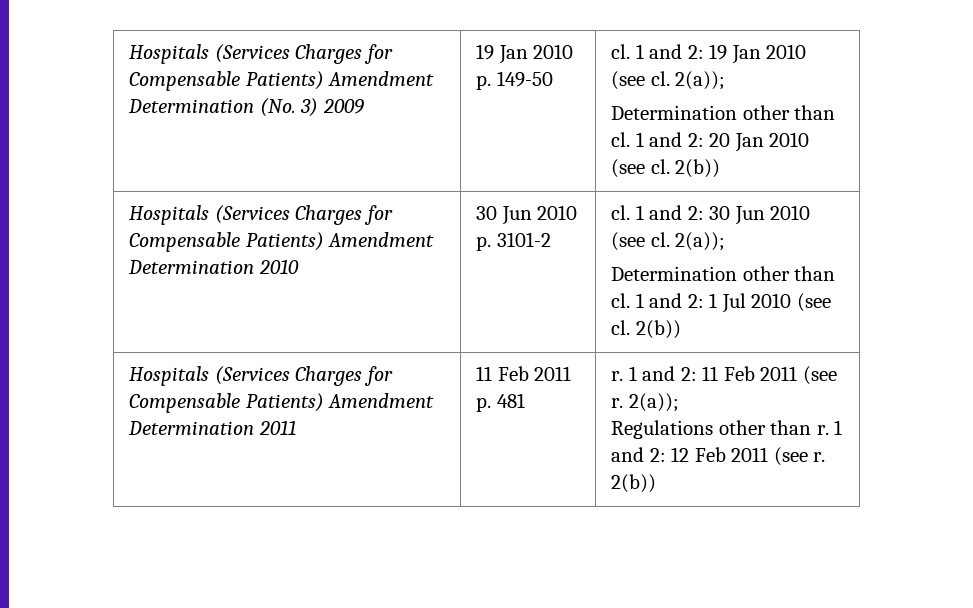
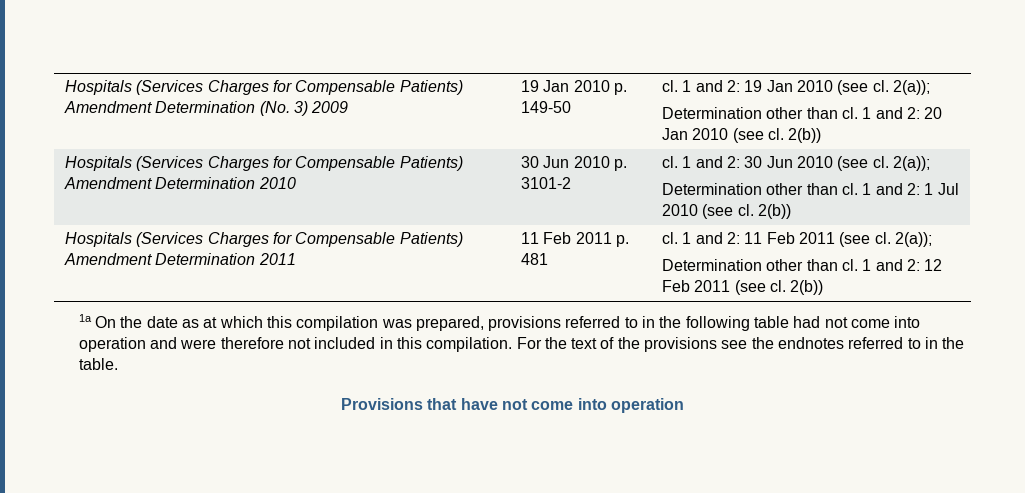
- Hospitals (Services Charges for Compensable Patients) Amendment Determination 2011 | 11 Feb 2011 p. 481 | r. 1 and 2: 11 Feb 2011 (see r. 2(a));
- Regulations other than r. 1 and 2: 12 Feb 2011 (see r. 2(b))
+ Hospitals (Services Charges for Compensable Patients) Amendment Determination 2011 | 11 Feb 2011 p. 481 | cl. 1 and 2: 11 Feb 2011 (see cl. 2(a));
+ Determination other than cl. 1 and 2: 12 Feb 2011 (see cl. 2(b))
+ 1a On the date as at which this compilation was prepared, provisions referred to in the following table had not come into operation and were therefore not included in this compilation. For the text of the provisions see the endnotes referred to in the table.
+ Provisions that have not come into operation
● ● ● ● ● ● ●
**Problem statement:** Would you report every line of the entries above containing the word "into"?

**Output of the exercise:**
+ 1a On the date as at which this compilation was prepared, provisions referred to in the following table had not come into operation and were therefore not included in this compilation. For the text of the provisions see the endnotes referred to in the table.
+ Provisions that have not come into operation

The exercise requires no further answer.